Сейчас мне часто снится папа, и каждый раз я просыпаюсь с глубокой жалостью. Он был очень добрый, честный, хороший, но не было у него ни в чем дара. И в любви к маме и ко мне. Добрый, а вспыливал, топал, швырял стулом — непременно мимо, так что не страшно было, только смешно. И потом три года мы жили в разных странах — он в Москве, мы в Вильне (1922–1925). Я страшно привязался к маме, красивой и талантливо игравшей в театре (я был ужасный театрал). Ее отъезд в Киев (мне было тогда 12 лет) был для меня концом детства и началом одиночества. Семья как бытие рухнула. Папа с утра до вечера сидел на работе, подсчитывал колонки цифр. Да если бы он и больше времени проводил со мной… Он не привязал меня к себе. С 12 лет я учился жить, опираясь только на самого себя.

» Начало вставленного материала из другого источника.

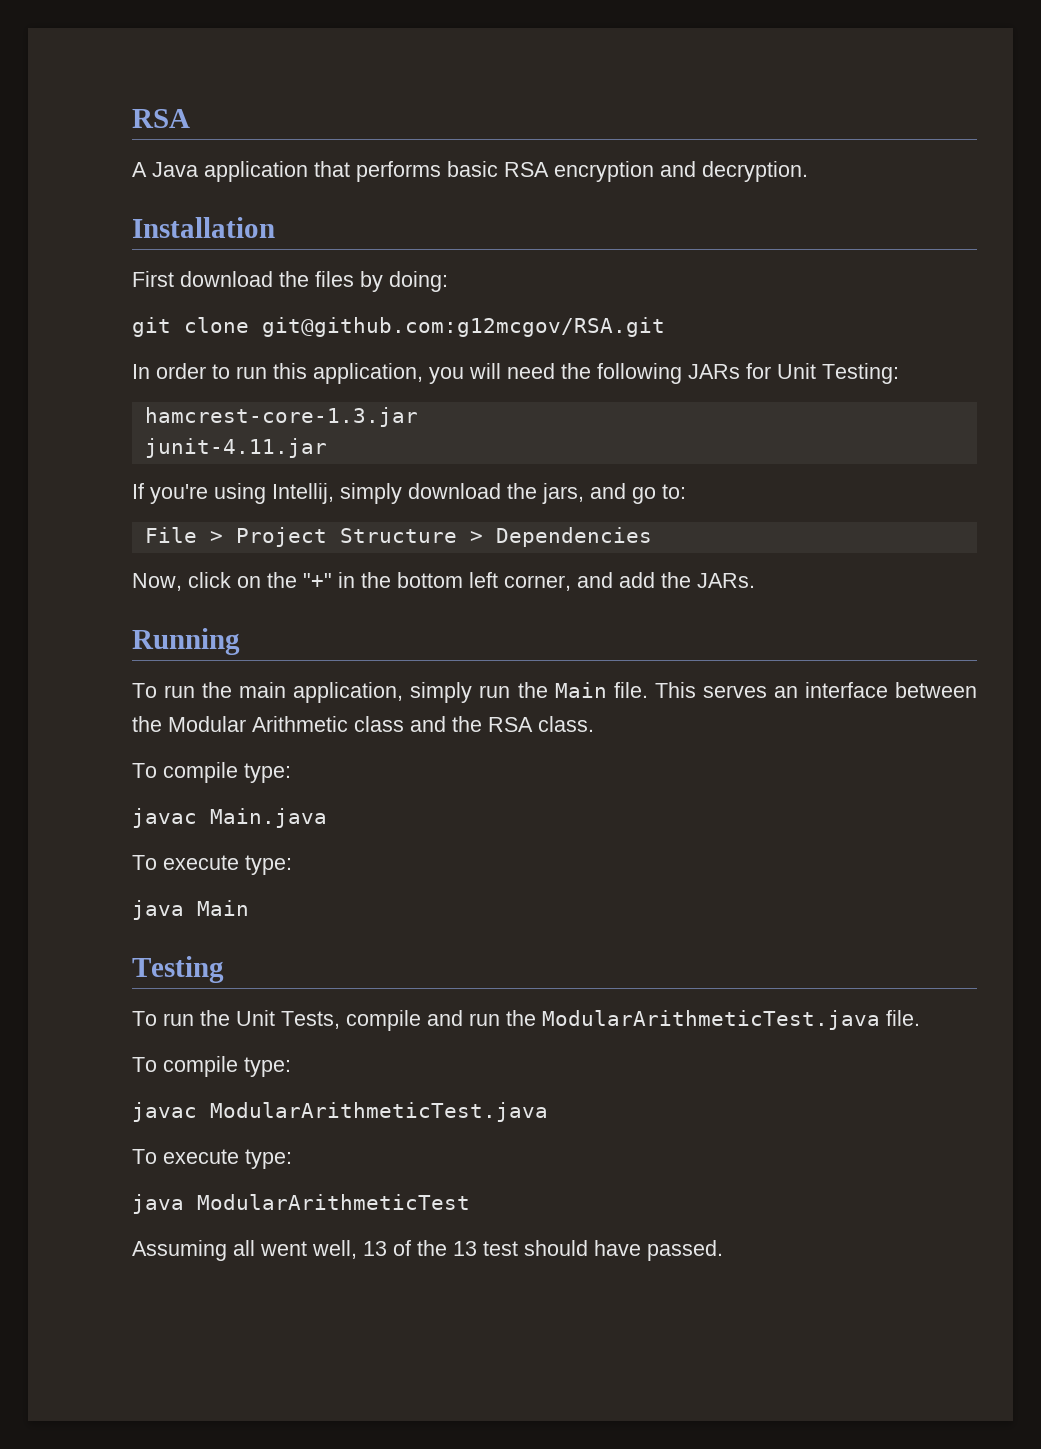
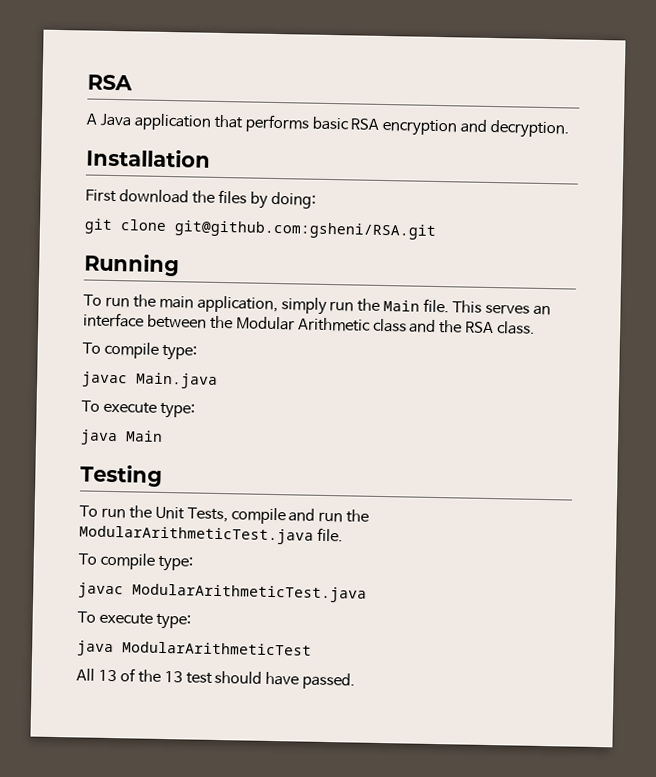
[262,317,665,337] [132,363,899,384] [144,407,418,427] [144,438,327,458] [132,483,686,504] [144,527,652,547] [132,572,755,591] git@github.com:g12mcgov/RSA.git // In order to run this application, you will need the following JARs for Unit Testing: // hamcrest-core-1.3.jar // junit-4.11.jar // If you're using Intellij, simply download the jars, and go to: // File > Project Structure > Dependencies // Now, click on the "+" in the bottom left corner, and add the JARs. -> [174,220,437,240] git@github.com:gsheni/RSA.git
[132,1240,357,1261] Assuming all went well, -> [76,668,95,681] All

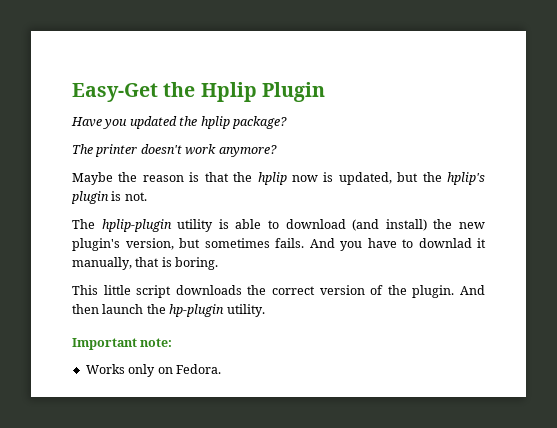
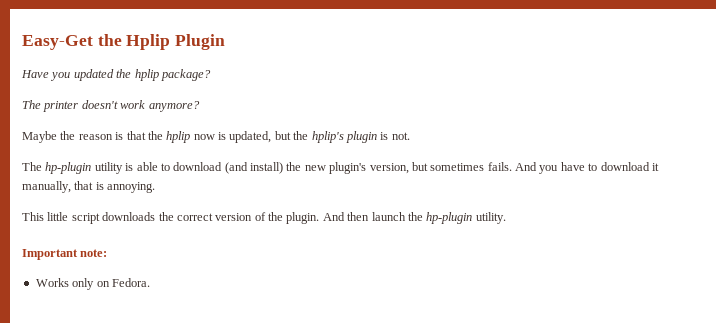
[101,219,172,232] hplip-plugin -> [45,162,92,174] hp-plugin
[418,238,472,248] downlad -> [600,162,650,171] download
[175,257,219,270] boring. -> [107,182,156,193] annoying.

Не знаю, каким бы я стал, если бы не мое безродное отрочество. Но прошлого нельзя переменить. С 12 лет я сам решал, что хорошо и что плохо. Это было не по силам моему слабому духу, но в конце концов он окреп. Я вырос человеком воздуха — без почвы, без традиций и без тоски по ним. Я доверяю только личности, раздетой от всех условностей истории, оголенной, как гол я сам. Меня захватывает и увлекает только личность. От этого, кажется, и легкость, с которой я вхожу в дух любой культуры, вижу свое сквозь любые одежды, французские или китайские. Для меня подлинно: «Всякое отечество чужбина и всякая чужбина отечество», как написано было в диалоге «Октавий» (II в.)

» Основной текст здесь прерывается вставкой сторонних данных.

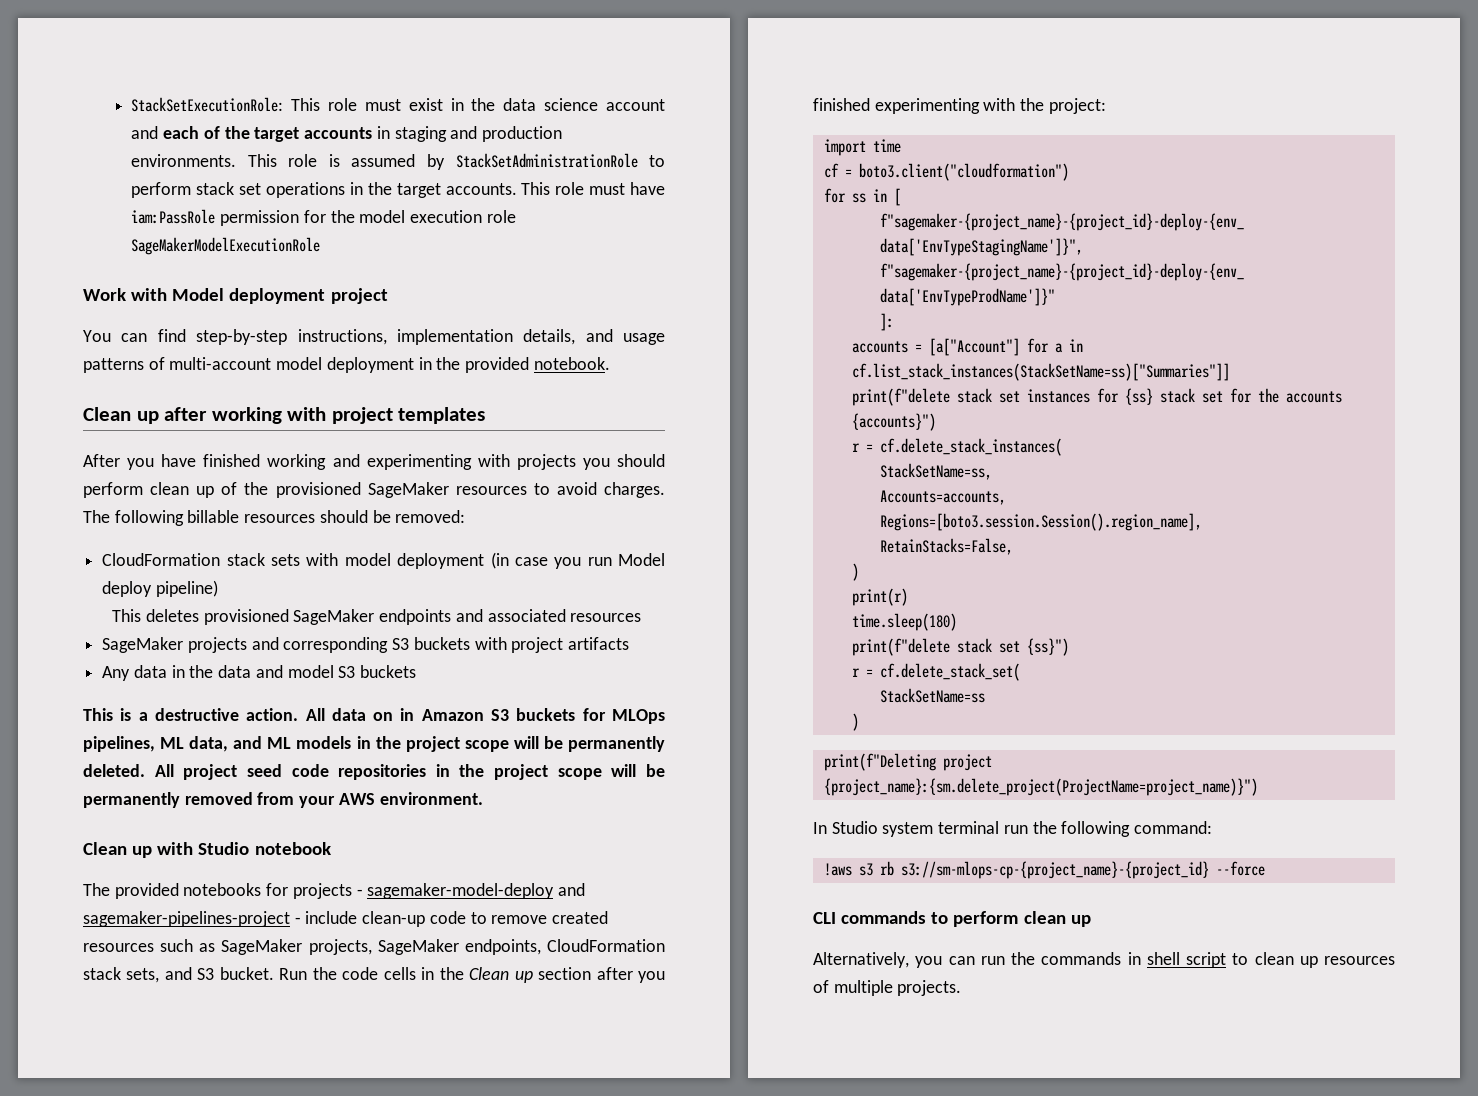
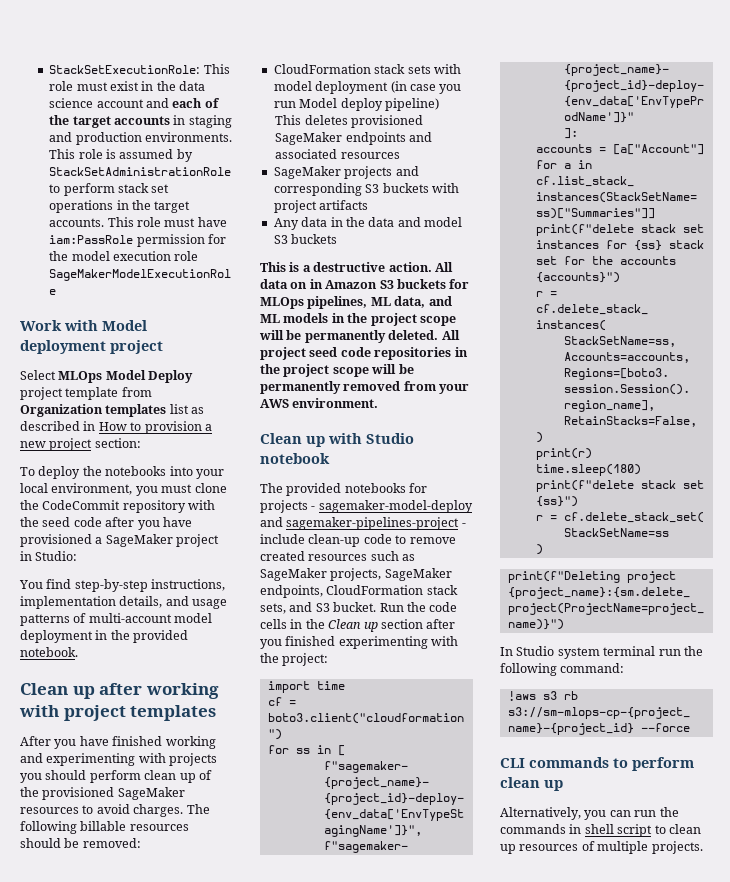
(388, 296) none -> [20,370,194,383] [20,387,152,400] [20,404,205,417] [20,421,212,434] [20,438,141,451] [20,466,224,479] [20,483,227,496] [20,500,216,513] [20,517,192,530] [20,534,220,547] [20,551,78,561] // Select MLOps Model Deploy project template from Organization templates list as described in How to provision a new project section: // To deploy the notebooks into your local environment, you must clone the CodeCommit repository with the seed code after you have provisioned a SageMaker project in Studio:
[121,333,148,342] can -> (43, 584) none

Однако вернусь к делу отца. Его увозили в Минск, пытались связать с какими-то бывшими контрабандистами, потом привезли обратно и, в конце концов, в сентябре 1939 года, когда надо было освободить тюрьмы для новых контингентов с Западной Украины и Белоруссии, дали пять лет высылки в Актюбинскую область. На ноябрьские праздники я съездил в Темир — жалкий городишко, полузасыпанный песком, отвез чемодан с теплыми вещами и чаем — валютой казахского рынка. Папа шепотом рассказывал мне, что его соседей сажали задом на ножку табуретки (а женщин и передом: у меня сразу возникла ассоциация с «Повестью о мутьянском воеводе Дракуле», переведенной на русский язык в XV веке и довольно популярной во времена Ивана Грозного). Папу самого не били, опасались забить, ничего не подписавшего, насмерть: брак в работе следователя. А на испуг его нельзя было взять; как вести себя на допросах, он научился еще до революции. Фактов он пересказал мне много, но выводов не делал никаких: остался честным советским патриотом (инерция полутора лет доказательств, что именно он и есть советский патриот). О своих товарищах по несчастью, сделавших незаконные выводы из того же опыта, с грустью говорил, что они антисоветски настроены.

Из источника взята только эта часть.